De Gaulle pagaría por su atrevimiento con aquel Mayo Francés de 1968, una clásica operación desestabilizadora de los servicios de inteligencia yanquis o soviéticos, probablemente de ambos. El golpe financiero a la hegemonía del dólar, la deserción de la OTAN y el insistente rechazo a la conducción impuesta por Washington fueron ofensas demasiado graves para quienes pretenden gobernar a control remoto. De Gaulle supo utilizar su carisma por última vez para sortear la intentona solapada en el Mayo Francés, salió del brete y ganó una vez más las elecciones contra todo pronóstico, pero su hora había llegado. Ya muy anciano a sus 78 años, De Gaulle buscó en un referéndum de poca monta el pretexto para retirarse sin darles a sus detractores el gusto de escribir en la historia que había sido depuesto por una revuelta estudiantil. Derrotó al Mayo Francés en 1968, ganó las elecciones con gran ventaja en 1969 y a los pocos días convocó al prosaico plebiscito sobre las autonomías regionales de las provincias con el fin de perderlo y poder renunciar inesperadamente por una nimiedad.

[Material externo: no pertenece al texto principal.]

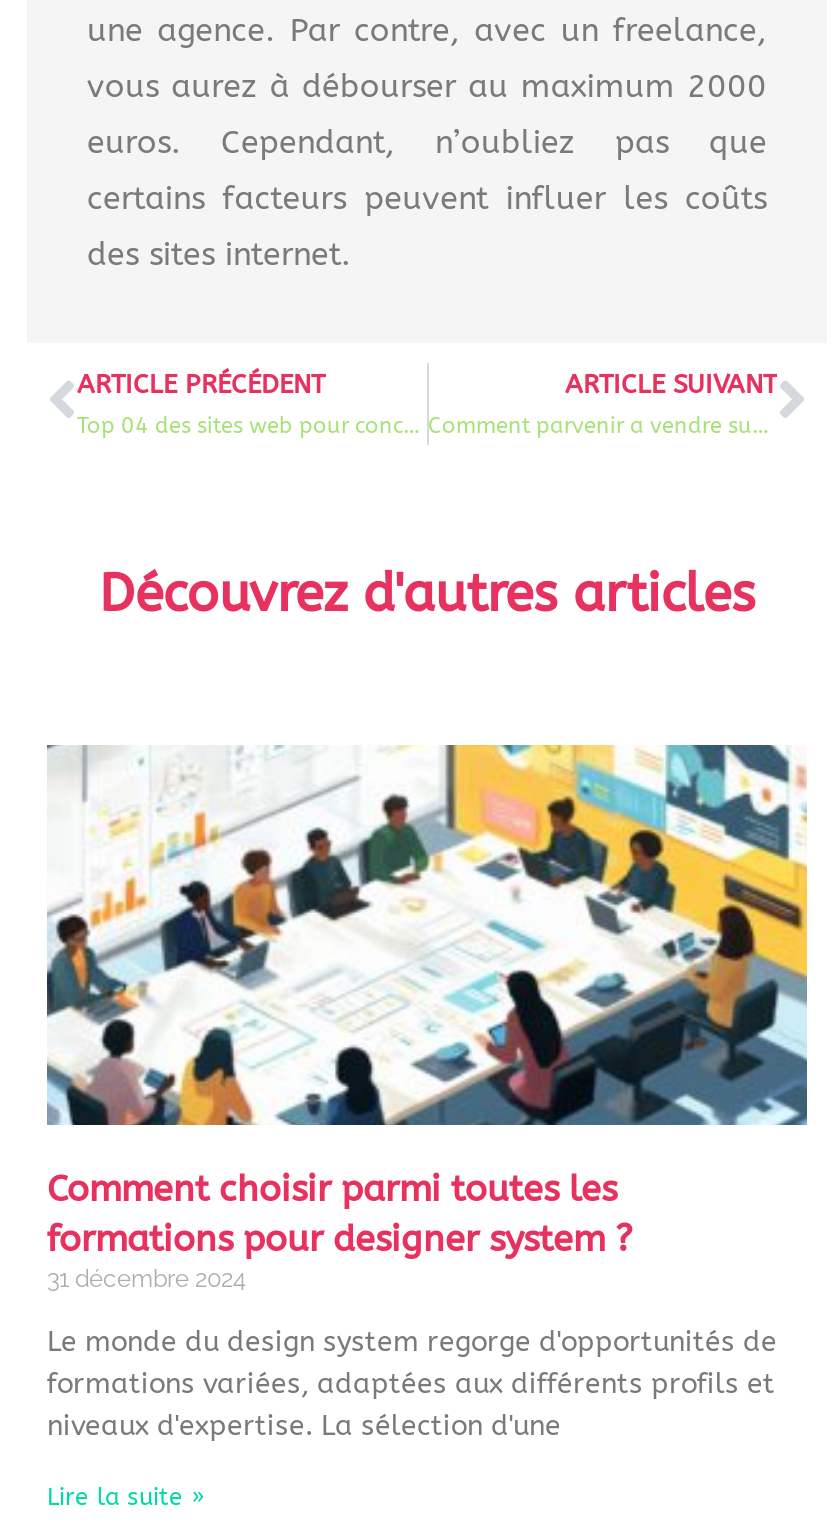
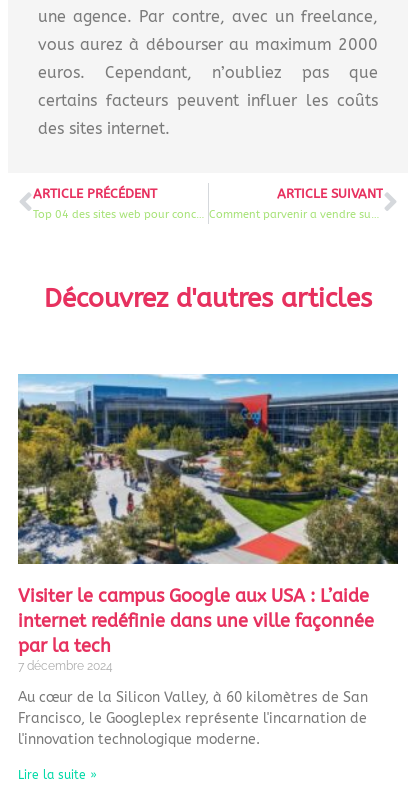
- [image]
- Comment choisir parmi toutes les
- formations pour designer system ?
- 31 décembre 2024
+ [image]
+ Visiter le campus Google aux USA : L’aide
+ internet redéfinie dans une ville façonnée
+ par la tech
+ 7 décembre 2024

- Le monde du design system regorge d'opportunités de
- formations variées, adaptées aux différents profils et
- niveaux d'expertise. La sélection d'une
+ Au cœur de la Silicon Valley, à 60 kilomètres de San
+ Francisco, le Googleplex représente l'incarnation de
+ l'innovation technologique moderne.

En el último año de su vida se dedicó a escribir sus memorias y a viajar sin vigilancia, como un simple civil, a entrevistarse con aquellos líderes a los que consideraba sus pares y nunca pudo visitar mientras fue presidente. Murió en su casa de Colombey les Deux Églises, en el nordeste de Francia, el 9 de noviembre de 1970 para pasar a la historia como uno de esos gigantes que expresan la voluntad de sus pueblos y defienden su interés nacional por encima de las veleidades globalistas y atlantistas. Fue el “Perón de Francia” aclamado por la vieja militancia peronista en los años 1960 y 1970, fue el general que no se dejó condicionar por la Guerra Fría y desafió a Washington y a Moscú al mismo tiempo haciendo de la consigna “ni yanquis ni marxistas” un principio. Fue un gigante de la geopolítica y no por sus casi dos metros de estatura, sino más bien por su obra y su legado nacional-popular. Herencia tercerposicionista, por cierto, de la que esta Francia genuflexa de los días de hoy reniega y parece haber olvidado.